There is one characteristic of Patrick Bateman that distinguishes him
from the rest of his power suit-sporting kind, and that's his pesky habit
of slicing and dicing people. Unlike Ellis, whose novel lingered on
every last grisly detail, Harron doesn't show more than she has to; she
leaves most of the action to the imagination, opting for shots of blood
splattering on Patrick instead of those of blades tearing into flesh.
The technique serves its purpose; it makes the killings more disturbing
while not being so harsh as to steal the focus away from real point,
which is satire.
The surface satire in the script by Harron and Guinevere Turner (who
also appears in a small role) is fairly facile; much of the humor derives
from Patrick and his peers' fascination with status symbols. But Harron
and Turner go about it in an efficient, creative, and very funny way; the
absurdity of their pursuits is perfectly and inventively captured by a
scene where Patrick and co-workers engage try to outdo each other's slick
business cards. (The cards themselves are indicative of Harron's fine
attention to detail; another witty touch I enjoyed are the overdone theme
menus for the fancy restaurants.)
Such broad strokes threaten to make _American_Psycho_ cartoony, but
Harron achieves compensation in reality through her actors. Providing
effectively earnest counterbalance are Willem Dafoe as a policeman
investigating the disappearance of one of Patrick's victims, and a trio
of actresses playing the film's comparatively more grounded female
characters: Cara Seymour as a prostitute whom Patrick employs, Reese
Witherspoon as Patrick's high-maintenance fiancée, and the
ever-impressive Chloë Sevigny as Patrick's sweet and devoted secretary.
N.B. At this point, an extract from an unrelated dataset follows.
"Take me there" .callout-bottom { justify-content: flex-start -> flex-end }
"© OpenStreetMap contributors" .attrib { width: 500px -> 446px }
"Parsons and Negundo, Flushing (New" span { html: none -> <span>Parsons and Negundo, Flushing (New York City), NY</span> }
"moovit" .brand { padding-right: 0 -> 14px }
There's no denying, however, that the film belongs to Bale, who handles
the tricky task of playing a character as an exaggeration yet not a
caricature. Patrick's hyped-up eccentricities--such as his pre-murder
pontifications on the pop songs he uses as background music--are indeed
comical, and Bale milks them for every sick laugh they're worth (which is
plenty). Yet there's never anything inherently funny about the character
himself; he's a psychotic murderer, and Bale (and Harron) doesn't
sugarcoat Patrick's murderous rages. In fact, Bale goes the extra mile
and infuses him with an almost sad desperation--for what, exactly, is
left for the audience to decide. His repellent actions could easily be
just a sick way to grab more attention for himself (he doesn't do too
discreet a job of hiding his guilt during the cop's interrogations); they
could be read as a dementedly cathartic release for his frustrations;
they could be an interchangeable nobody's extreme attempt to become a
unique somebody. Whatever way, Bale's achievement is in suggesting far
more dimensions than his character would ever admit to having.
As Patrick's mind increasingly unravels, so does the film to an extent;
the final act lacks some of the urgency and bite of the first two thirds.
What it does maintain, and even enhance, is the atmosphere of dread that
always lingered beneath the surface. Given how unsettling the film's
ultimate effect is, it almost seems inappropriate to call
_American_Psycho_ "enjoyable," but most of this wild and perverse trip
can easily be classified as being so.